Teensy3.6 I have ethernet and 4 serial ports working, mostly just curious.

#define RS232B Serial1
//HardwareSerial RS232B = HardwareSerial(); // Set up for using secondary Serial 1 pins 26&27
 
Serial1 is simply defined as an instance of HardwareSerial, so I don't see any benefit.

If you wish to lose the c++ stuff, then you can go directly to the code that it calls in serial1.c, which is the C interface.

If you look in HardwareSerial.h you will see the C++ class simply calls off to the C functions. However you will of course lose the Stream/Print capabilities that the C++ code inherits from.
 
In the very early days of Teensy, which was also fairly early in the history of Arduino before any official Arduino board had more than 1 serial port and none had native USB (Arduino Duemilanove was new on the market, Arduino Uno & Mega didn't exist yet), the earliest versions of Teensyduino recommended creating your own name for the hardware serial port. At the time, Teensy and Sanguino where the only Arduino compatible products with more than 1 way to communicate with "serial", and there just wasn't a firm convention on how to deal with such things.

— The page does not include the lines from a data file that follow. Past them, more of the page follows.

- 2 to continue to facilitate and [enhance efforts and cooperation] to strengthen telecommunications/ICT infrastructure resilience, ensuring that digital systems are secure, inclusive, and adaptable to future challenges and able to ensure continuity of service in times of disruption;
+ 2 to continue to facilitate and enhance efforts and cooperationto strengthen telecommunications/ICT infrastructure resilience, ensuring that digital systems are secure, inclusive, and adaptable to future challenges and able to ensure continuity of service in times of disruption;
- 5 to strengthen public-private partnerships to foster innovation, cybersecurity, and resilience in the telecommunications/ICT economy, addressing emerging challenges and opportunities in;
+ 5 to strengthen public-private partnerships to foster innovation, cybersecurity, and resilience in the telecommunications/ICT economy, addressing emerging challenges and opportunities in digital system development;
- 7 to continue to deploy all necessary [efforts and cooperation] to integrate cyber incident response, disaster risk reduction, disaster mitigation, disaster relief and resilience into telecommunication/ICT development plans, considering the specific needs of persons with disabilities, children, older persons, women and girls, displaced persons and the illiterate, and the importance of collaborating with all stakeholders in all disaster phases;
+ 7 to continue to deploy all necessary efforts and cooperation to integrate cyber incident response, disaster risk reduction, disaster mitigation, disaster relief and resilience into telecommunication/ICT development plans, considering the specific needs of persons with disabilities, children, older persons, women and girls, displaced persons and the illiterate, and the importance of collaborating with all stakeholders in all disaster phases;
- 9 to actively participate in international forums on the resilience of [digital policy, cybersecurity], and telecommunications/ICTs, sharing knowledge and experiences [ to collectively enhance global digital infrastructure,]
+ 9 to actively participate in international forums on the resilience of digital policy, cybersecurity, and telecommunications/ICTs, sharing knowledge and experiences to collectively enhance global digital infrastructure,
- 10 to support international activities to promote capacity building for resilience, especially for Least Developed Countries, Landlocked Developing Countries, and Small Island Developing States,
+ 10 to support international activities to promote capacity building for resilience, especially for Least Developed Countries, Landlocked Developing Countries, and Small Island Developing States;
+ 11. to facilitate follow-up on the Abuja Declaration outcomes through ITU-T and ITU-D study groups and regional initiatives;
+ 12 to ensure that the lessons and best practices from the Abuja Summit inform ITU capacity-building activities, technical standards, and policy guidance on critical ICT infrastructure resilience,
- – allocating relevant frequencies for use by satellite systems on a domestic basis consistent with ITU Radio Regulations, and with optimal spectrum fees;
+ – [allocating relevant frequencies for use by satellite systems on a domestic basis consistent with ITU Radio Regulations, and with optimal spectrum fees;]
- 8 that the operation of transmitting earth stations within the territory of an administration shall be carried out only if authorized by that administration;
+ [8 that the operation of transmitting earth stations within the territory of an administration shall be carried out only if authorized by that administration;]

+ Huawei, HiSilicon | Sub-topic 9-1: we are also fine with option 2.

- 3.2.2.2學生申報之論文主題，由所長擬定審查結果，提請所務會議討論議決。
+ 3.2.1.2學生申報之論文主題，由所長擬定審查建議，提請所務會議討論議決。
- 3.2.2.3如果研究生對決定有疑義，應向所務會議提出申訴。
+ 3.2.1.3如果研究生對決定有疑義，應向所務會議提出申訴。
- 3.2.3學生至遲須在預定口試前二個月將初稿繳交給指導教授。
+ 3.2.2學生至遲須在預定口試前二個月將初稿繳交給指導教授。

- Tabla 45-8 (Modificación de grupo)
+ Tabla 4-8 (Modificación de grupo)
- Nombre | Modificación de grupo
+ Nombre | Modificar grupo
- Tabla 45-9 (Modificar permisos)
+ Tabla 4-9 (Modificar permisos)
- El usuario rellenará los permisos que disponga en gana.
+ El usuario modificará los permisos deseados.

When Arduino Mega appeared on the market, and the convention of Serial1, Serial2, Serial3 for the other ports became the norm.

At Kurt explained, there's really no difference. Even now, if you *really* want to create your own instance of the C++ object, you can. But it's ultimately still the same code.

Years ago I updated the examples and documentation to recommend the now well-established names. But perhaps there's still some of that old code or info somewhere?